ARO: Large Language Model Supervised Robotics Text2Skill Autonomous Learning
Yiwen Chen, Yuyao Ye, Ziyi Chen, Chuheng Zhang, Marcelo H. Ang
TL;DR
The paper addresses the high cost and limited scalability of human-led robotics learning by introducing ARO, an LLM-guided framework that autonomously designs reward functions, evaluates performance, and refines policies to acquire robot skills. Through a five-module loop (RFG, Training, EFG, PE, EE) and an SAC-based training regime, ARO translates natural language instructions into executable RL agents and iteratively improves them based on GPT-4-derived evaluations. Experiments in MuJoCo-based gym environments with Humanoid, Hopper, and HalfCheetah demonstrate autonomous skill learning across 29 prompts and 18 successful trials, illustrating the potential to reduce human intervention in robot skill development. The work also discusses limitations in environmental understanding and prompt sensitivity, offering a roadmap for improving robustness and generalization in autonomous robot learning.
Abstract
Robotics learning highly relies on human expertise and efforts, such as demonstrations, design of reward functions in reinforcement learning, performance evaluation using human feedback, etc.

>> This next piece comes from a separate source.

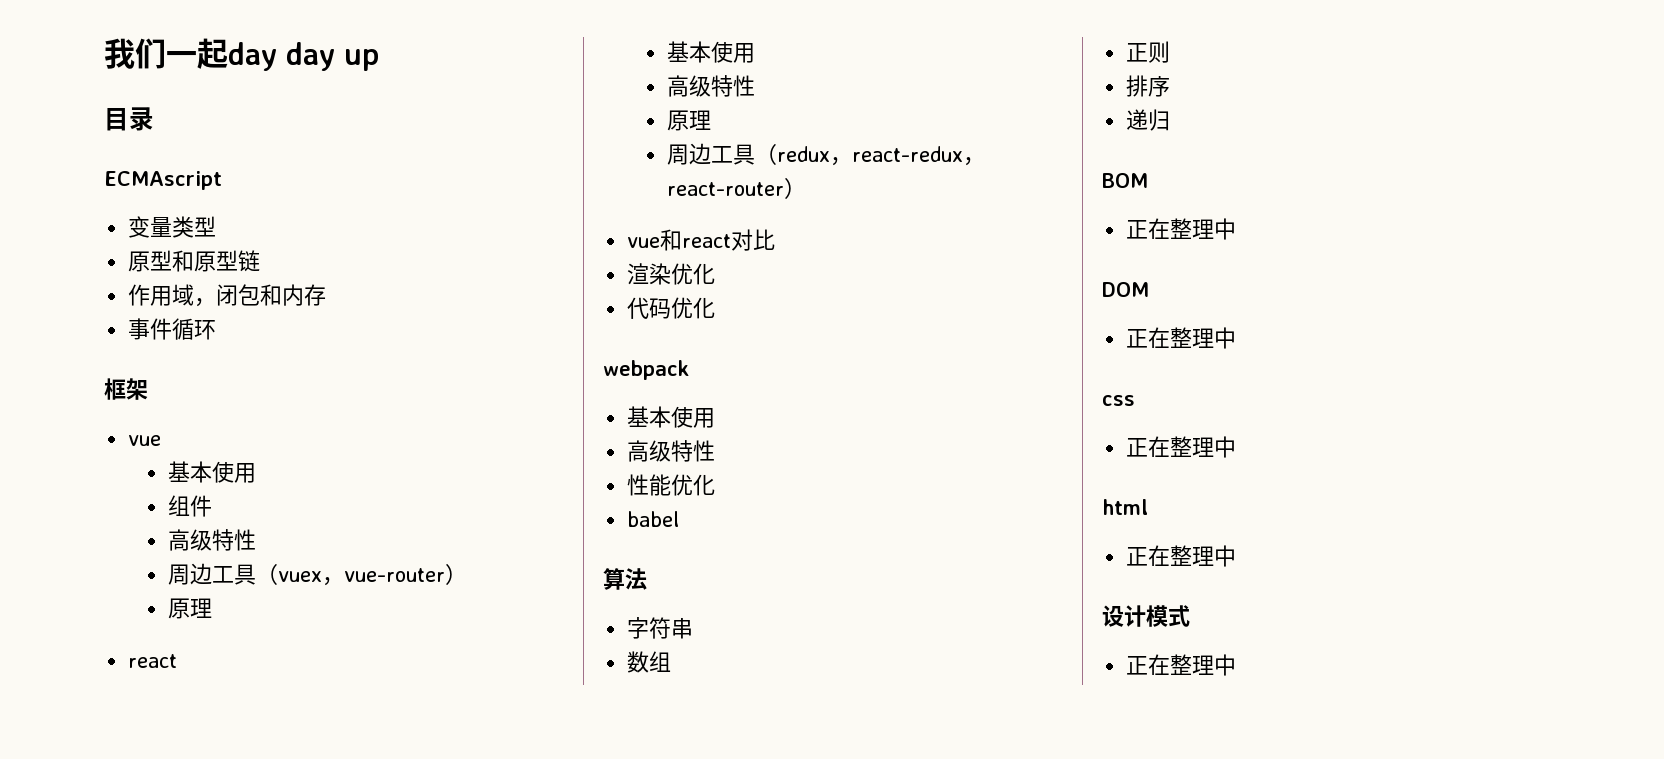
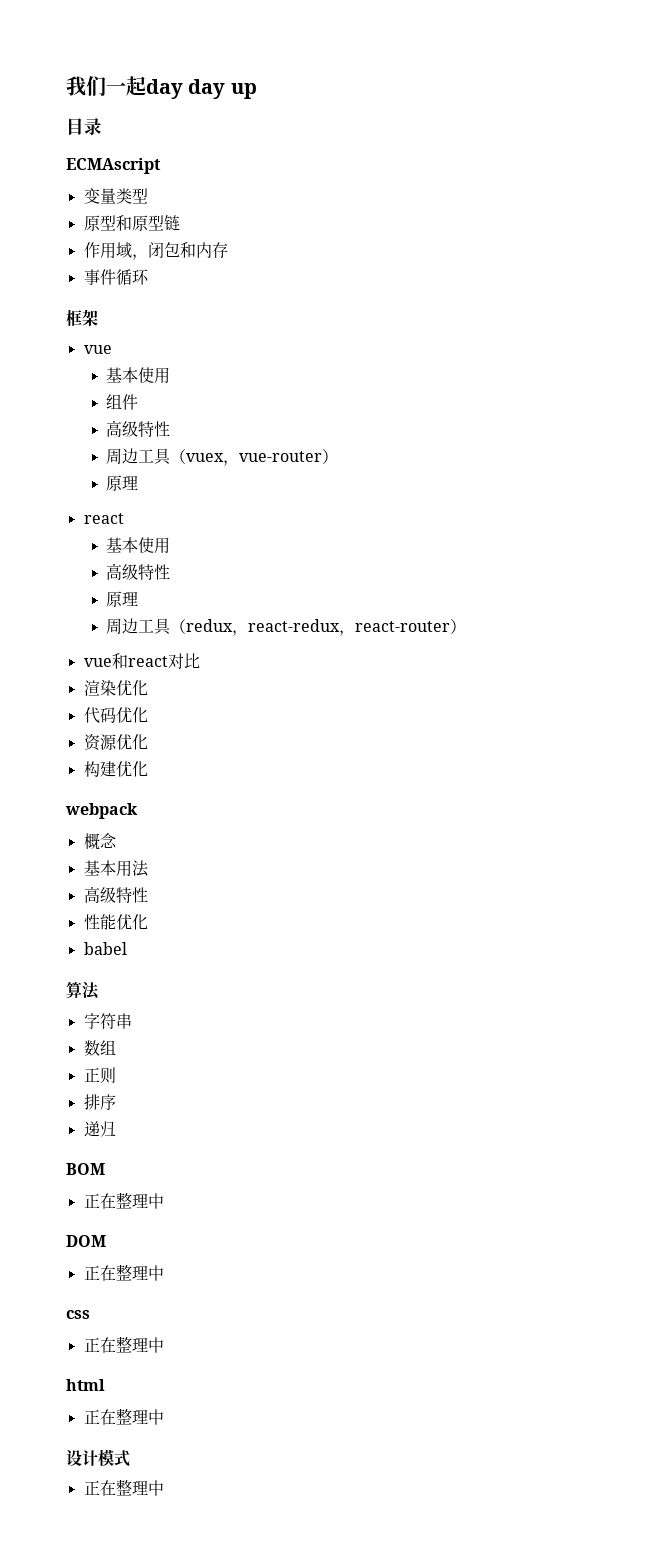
(716, 308) none -> [83,734,148,751] [83,761,148,777] // 资源优化 // 构建优化
[627,406,716,428] // 基本使用 -> [83,833,117,850] [83,860,149,877] // 概念 // 基本用法

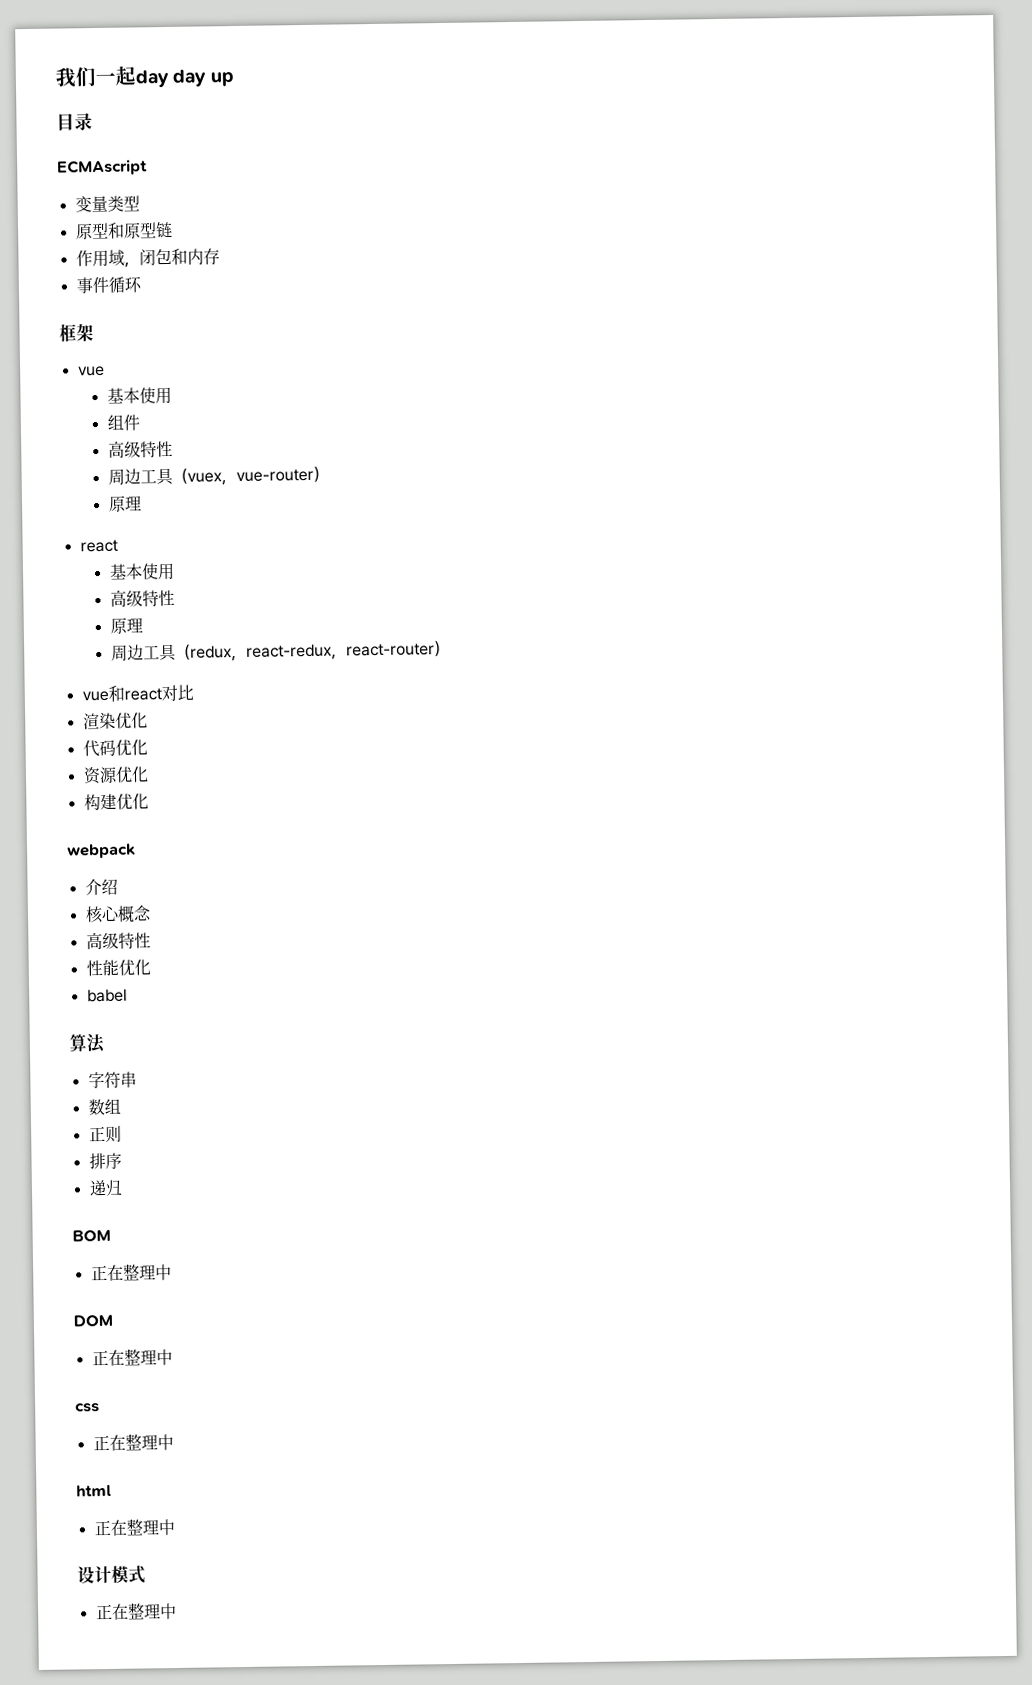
(138, 811) none -> [84,878,118,896] [84,905,120,924] 介绍 // 核心
[83,860,149,877] // 基本用法 -> (152, 913) none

However, reliance on human assistance can lead to expensive learning costs and make skill learning difficult to scale. In this work, we introduce the Large Language Model Supervised Robotics Text2Skill Autonomous Learning (ARO) framework, which aims to replace human participation in the robot skill learning process with large-scale language models that incorporate reward function design and performance evaluation. We provide evidence that our approach enables fully autonomous robot skill learning, capable of completing partial tasks without human intervention. Furthermore, we also analyze the limitations of this approach in task understanding and optimization stability.